[Before-and-after change records]
-------

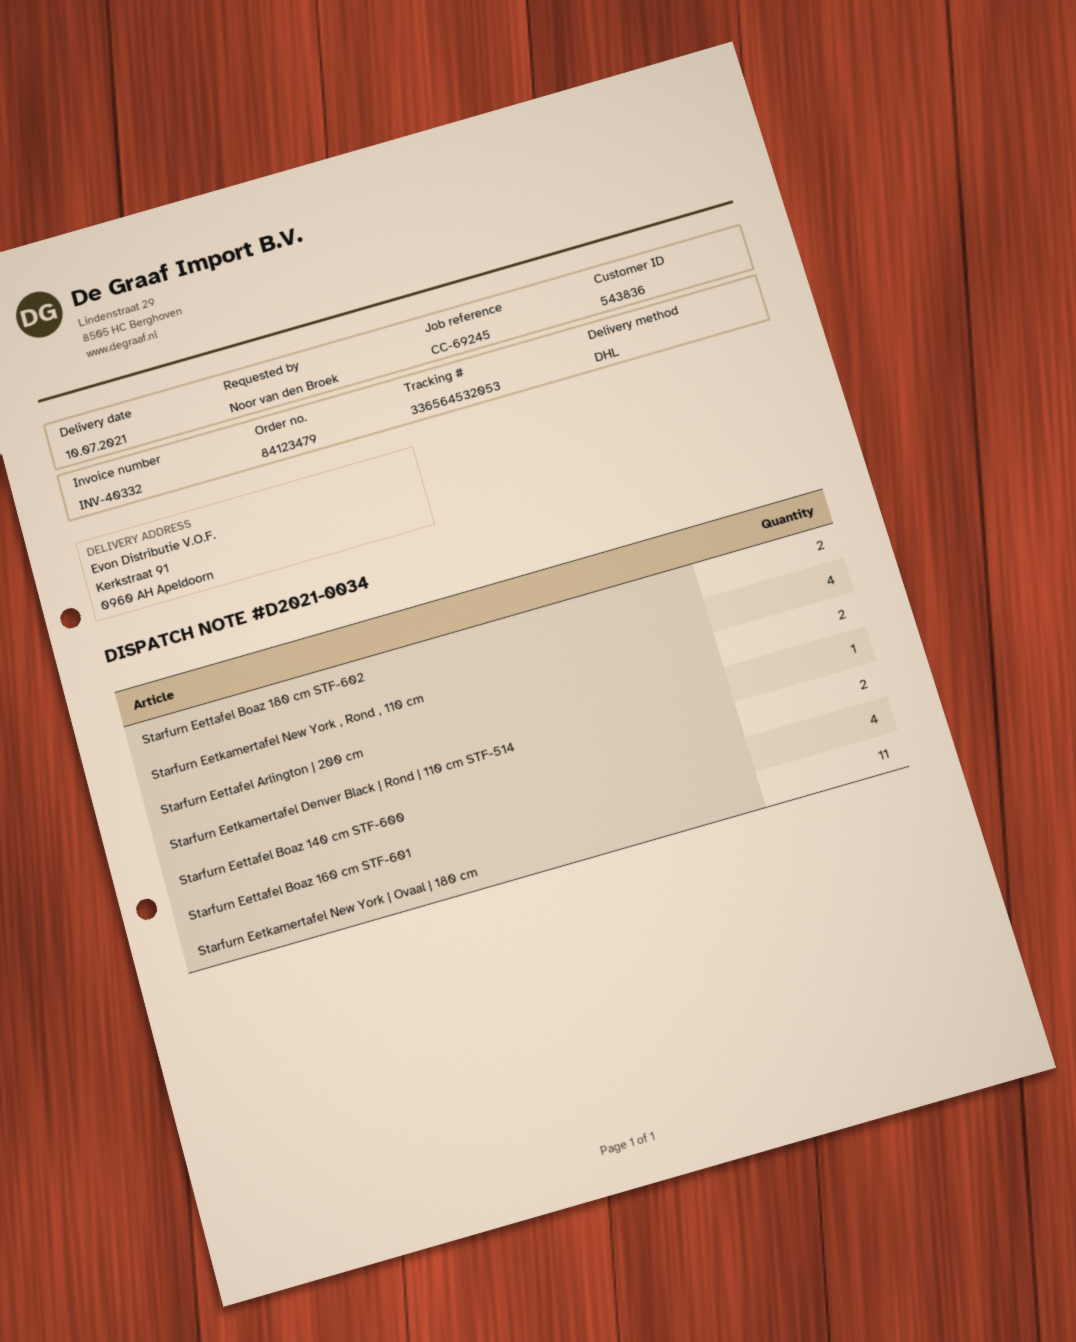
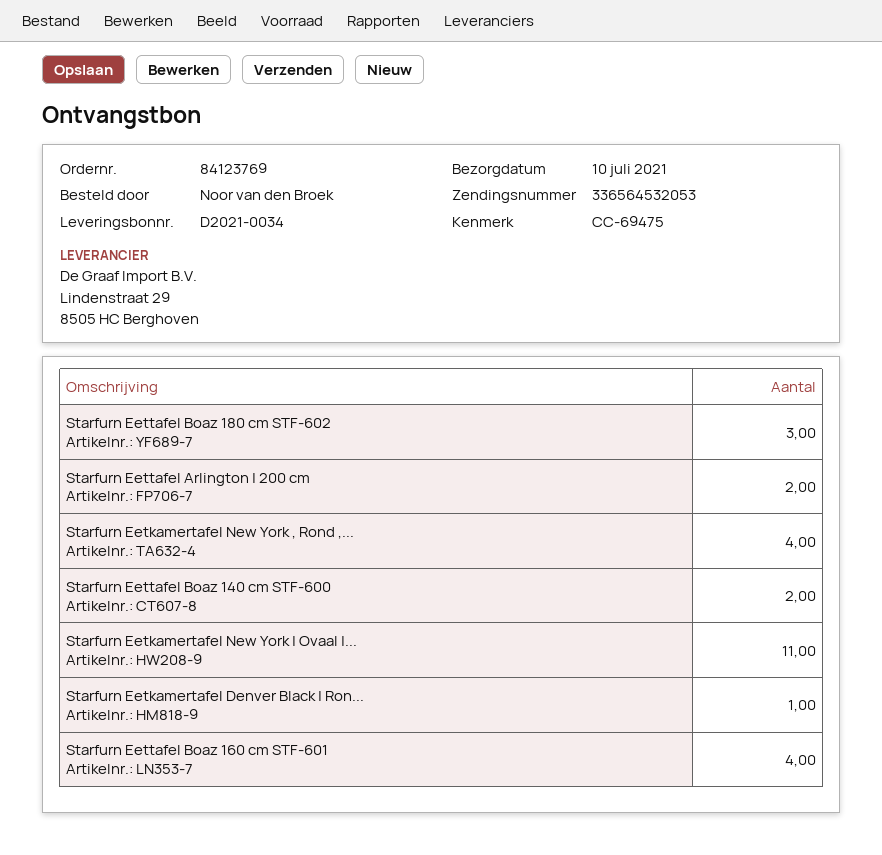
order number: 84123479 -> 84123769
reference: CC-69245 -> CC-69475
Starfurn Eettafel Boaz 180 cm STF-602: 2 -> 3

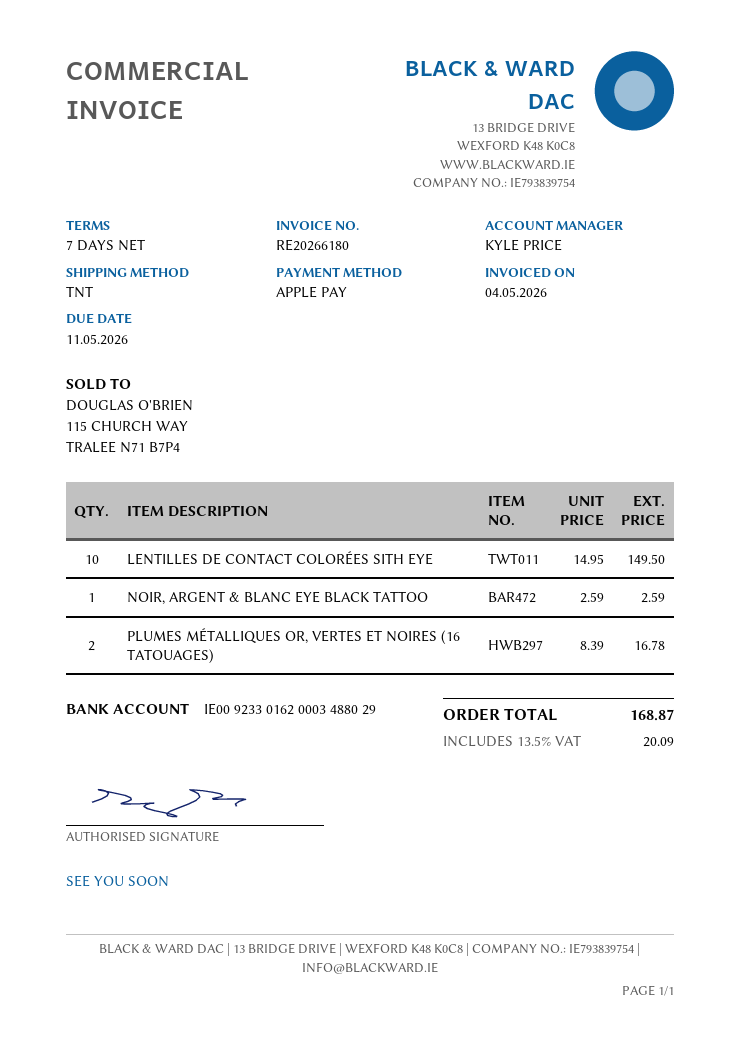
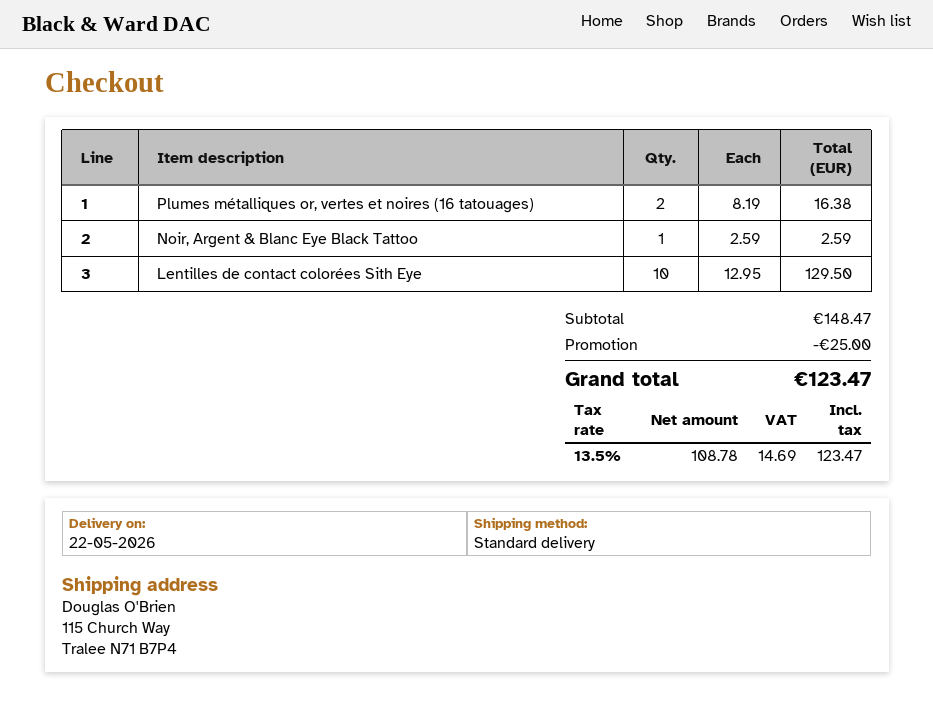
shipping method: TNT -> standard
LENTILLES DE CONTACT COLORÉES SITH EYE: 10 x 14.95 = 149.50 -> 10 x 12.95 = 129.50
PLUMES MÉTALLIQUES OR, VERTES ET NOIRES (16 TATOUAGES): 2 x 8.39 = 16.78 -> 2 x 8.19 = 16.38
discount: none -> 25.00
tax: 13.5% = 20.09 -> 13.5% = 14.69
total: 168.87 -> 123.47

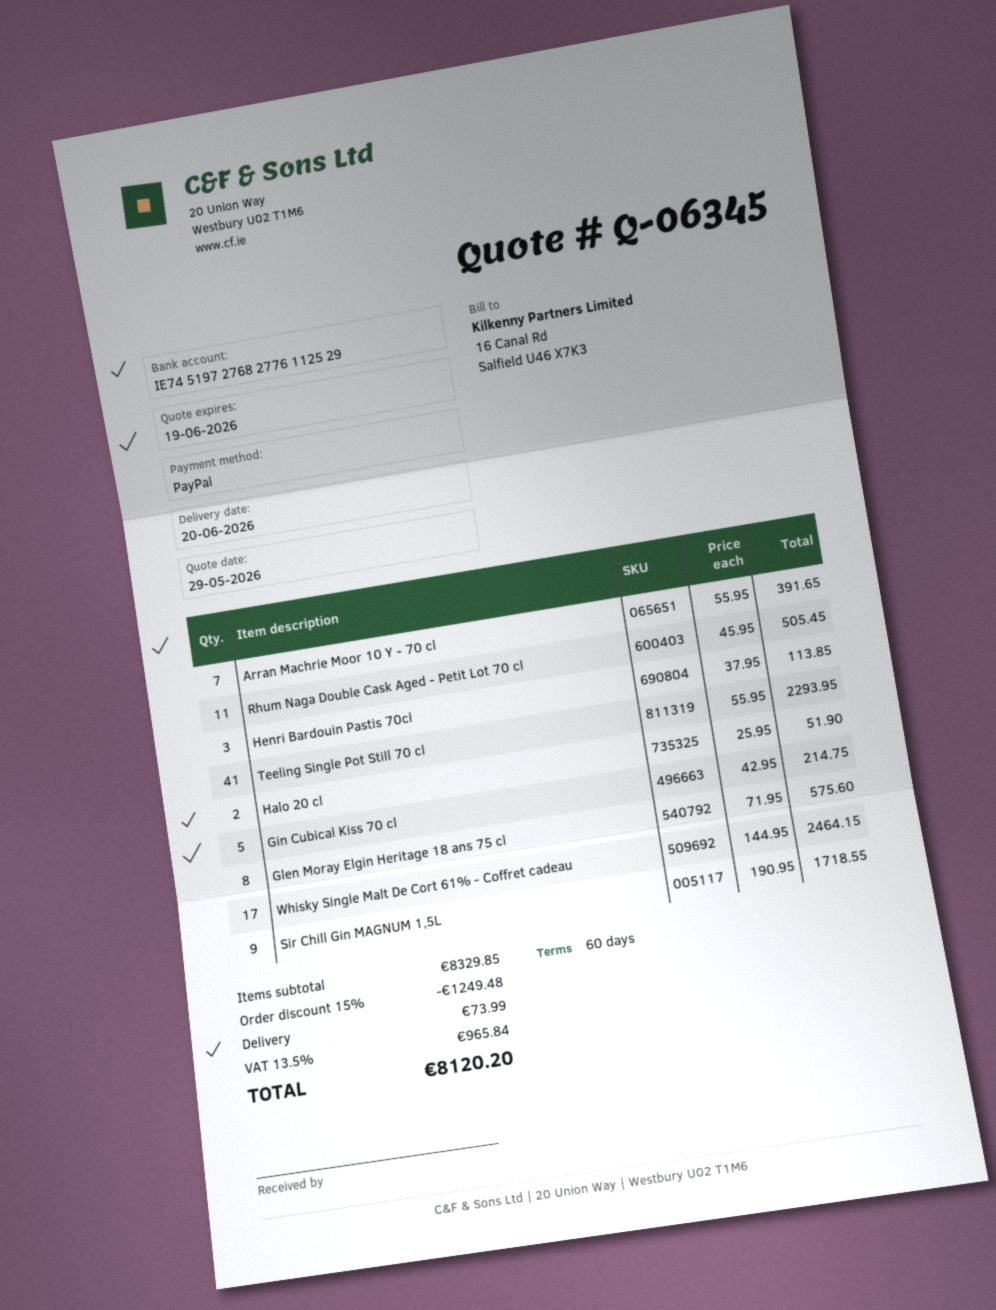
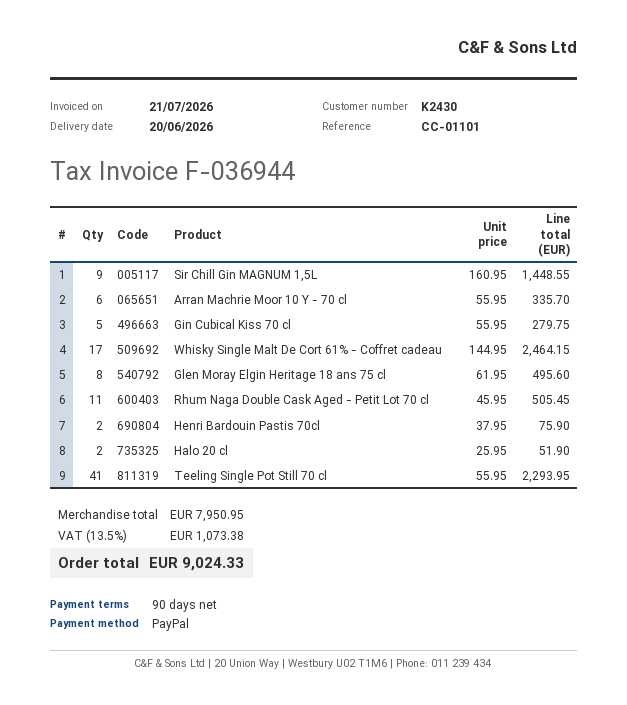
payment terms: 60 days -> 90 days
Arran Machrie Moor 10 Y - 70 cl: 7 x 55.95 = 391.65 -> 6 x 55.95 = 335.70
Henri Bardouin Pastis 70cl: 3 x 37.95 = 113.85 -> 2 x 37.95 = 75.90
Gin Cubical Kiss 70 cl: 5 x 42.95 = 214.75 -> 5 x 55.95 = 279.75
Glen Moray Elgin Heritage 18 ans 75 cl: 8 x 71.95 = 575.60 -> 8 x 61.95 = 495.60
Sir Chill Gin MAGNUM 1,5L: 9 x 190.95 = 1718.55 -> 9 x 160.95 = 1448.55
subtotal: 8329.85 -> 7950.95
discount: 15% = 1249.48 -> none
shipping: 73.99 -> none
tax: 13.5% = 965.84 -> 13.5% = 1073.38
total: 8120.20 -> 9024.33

-------

▶ _Activity_
What's needed is an exact retyping of the records, pictures excluded.

▶ _Task answer_
order number: 84123479 -> 84123769
reference: CC-69245 -> CC-69475
Starfurn Eettafel Boaz 180 cm STF-602: 2 -> 3

shipping method: TNT -> standard
LENTILLES DE CONTACT COLORÉES SITH EYE: 10 x 14.95 = 149.50 -> 10 x 12.95 = 129.50
PLUMES MÉTALLIQUES OR, VERTES ET NOIRES (16 TATOUAGES): 2 x 8.39 = 16.78 -> 2 x 8.19 = 16.38
discount: none -> 25.00
tax: 13.5% = 20.09 -> 13.5% = 14.69
total: 168.87 -> 123.47

payment terms: 60 days -> 90 days
Arran Machrie Moor 10 Y - 70 cl: 7 x 55.95 = 391.65 -> 6 x 55.95 = 335.70
Henri Bardouin Pastis 70cl: 3 x 37.95 = 113.85 -> 2 x 37.95 = 75.90
Gin Cubical Kiss 70 cl: 5 x 42.95 = 214.75 -> 5 x 55.95 = 279.75
Glen Moray Elgin Heritage 18 ans 75 cl: 8 x 71.95 = 575.60 -> 8 x 61.95 = 495.60
Sir Chill Gin MAGNUM 1,5L: 9 x 190.95 = 1718.55 -> 9 x 160.95 = 1448.55
subtotal: 8329.85 -> 7950.95
discount: 15% = 1249.48 -> none
shipping: 73.99 -> none
tax: 13.5% = 965.84 -> 13.5% = 1073.38
total: 8120.20 -> 9024.33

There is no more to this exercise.